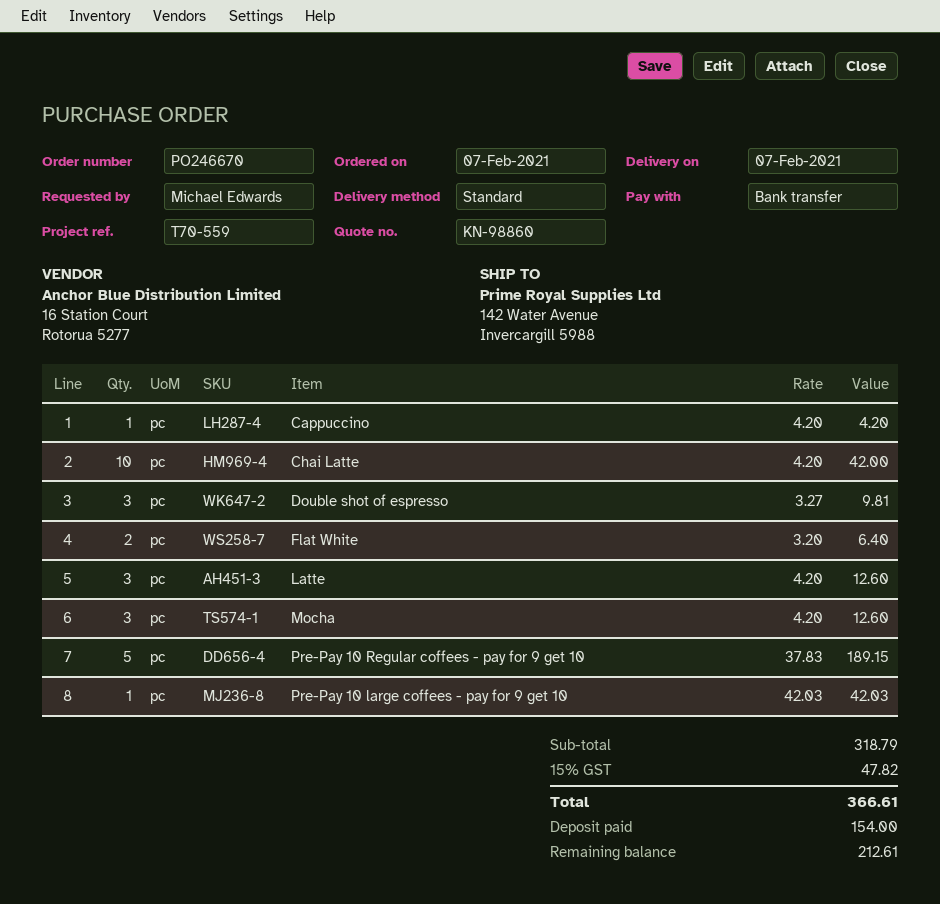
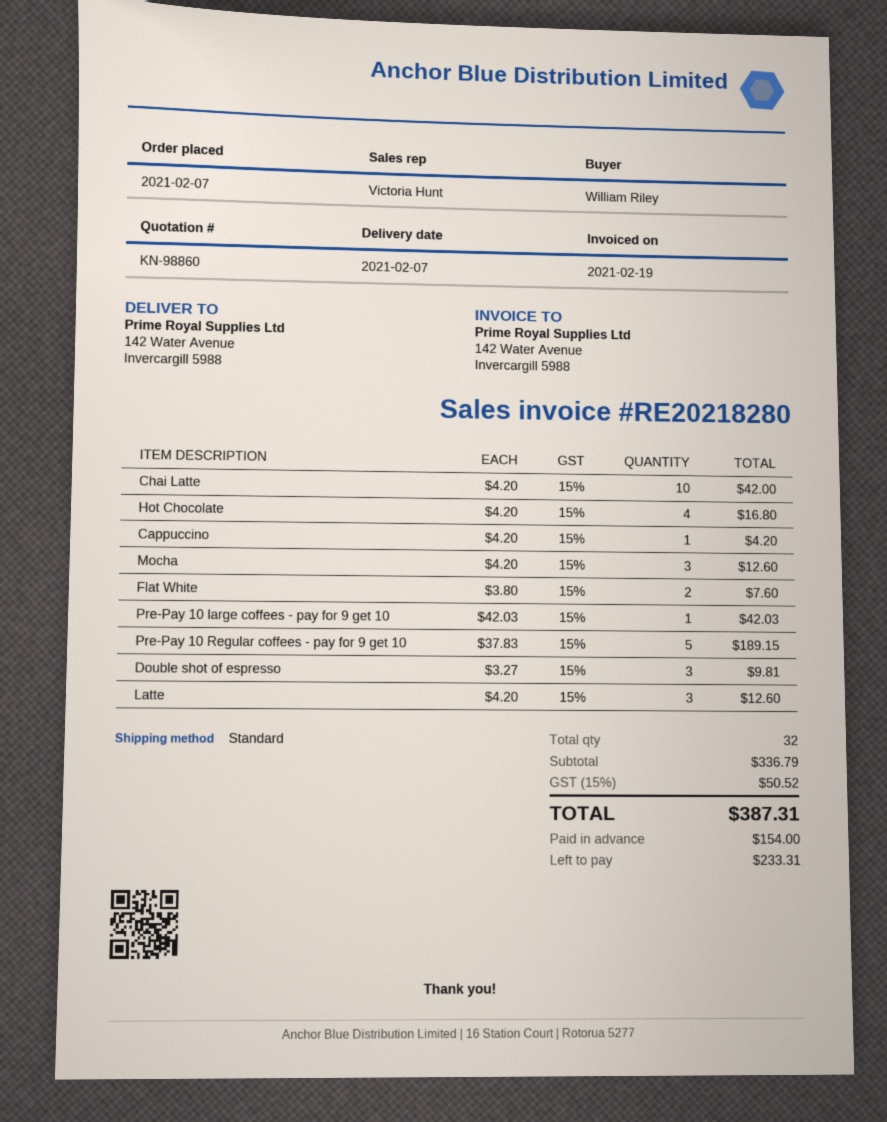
ordered by: Michael Edwards -> William Riley
Flat White: 2 x 3.20 = 6.40 -> 2 x 3.80 = 7.60
Hot Chocolate: none -> 4 x 4.20 = 16.80
subtotal: 318.79 -> 336.79
tax: 15% = 47.82 -> 15% = 50.52
total: 366.61 -> 387.31
balance: 212.61 -> 233.31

====

Please copy the lines above exactly as written, apart from any pictures.

* OUTPUT OF THE TASK *
ordered by: Michael Edwards -> William Riley
Flat White: 2 x 3.20 = 6.40 -> 2 x 3.80 = 7.60
Hot Chocolate: none -> 4 x 4.20 = 16.80
subtotal: 318.79 -> 336.79
tax: 15% = 47.82 -> 15% = 50.52
total: 366.61 -> 387.31
balance: 212.61 -> 233.31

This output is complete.